Today’s giving continues the long American tradition of people who have accumulated large fortunes dedicating major funds to public benefit. It’s important we not take that tradition for granted. The idea of making broad, deep, repeated donations is alien among the wealthy people of most other countries. It has been resisted by some Americans. John Jacob Astor, the richest man in the country when he died in 1848, had been notably disinclined to give money away. Yet in his will even he left a large sum to found what grew into the New York Public Library, the largest such resource not owned by a government.

It was the next generation, especially George Peabody, a very successful banker, and Peter Cooper, an industrialist, who really fired up the philanthropic tradition in this country. Peabody generously endowed museums and educational facilities, and provided housing for the poor. Cooper, born poor and largely self-taught, established the idea of night school so that laborers could also educate themselves, after working during the day, and thereby improve their station.

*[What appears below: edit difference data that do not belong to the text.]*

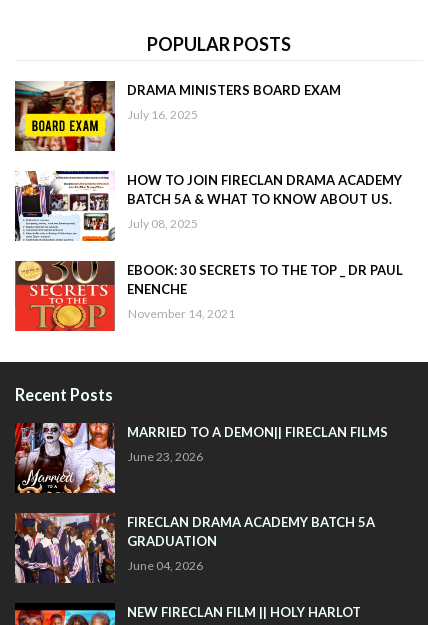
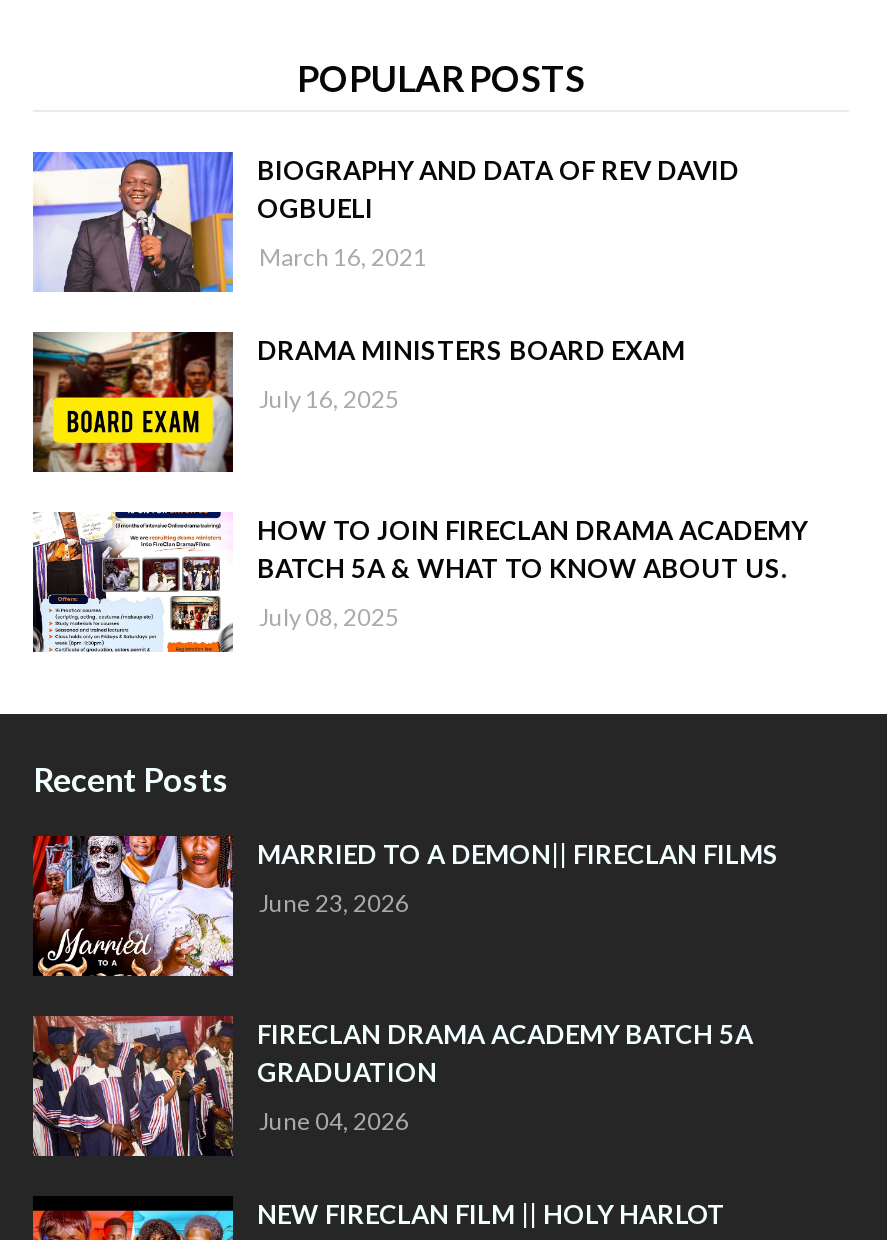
+ [image]
+ BIOGRAPHY AND DATA OF REV DAVID
+ OGBUELI
+ March 16, 2021

moved down: [image] | DRAMA MINISTERS BOARD EXAM | July 16, 2025 | HOW TO JOIN FIRECLAN DRAMA ACADEMY | BATCH 5A & WHAT TO KNOW ABOUT US. | July 08, 2025

- [image]
- EBOOK: 30 SECRETS TO THE TOP _ DR PAUL
- ENENCHE
- November 14, 2021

The Cooper Union, an engineering and design school located in New York City, was so well-endowed by its founding angel that it was tuition-free for many decades.

With the explosion of wealth after the Civil War, vast new fortunes arose. And men like Rockefeller, Carnegie, Frick, and Morgan became legendary for their generosity. For many of them, though, their heaviest philanthropy had to wait for retirement, or bequests. As Callahan notes, today’s new crop of billionaires are not waiting for old age or death to start giving away money.

And while the philanthropy of the Gilded Age was concentrated in a few major cities and great universities or cultural institutions, that is not the case today. Philanthropy has been democratized and scattered. Bentonville, Arkansas, population 40,000, is now home to one of the greatest collections of paintings in the country, the Crystal Bridges Museum of American Art, funded with $450 million from Walmart heiress Alice Walton. Los Angeles was a cultural desert 50 years ago but now boasts superb visual and performance art thanks to donors like John Paul Getty and Eli Broad.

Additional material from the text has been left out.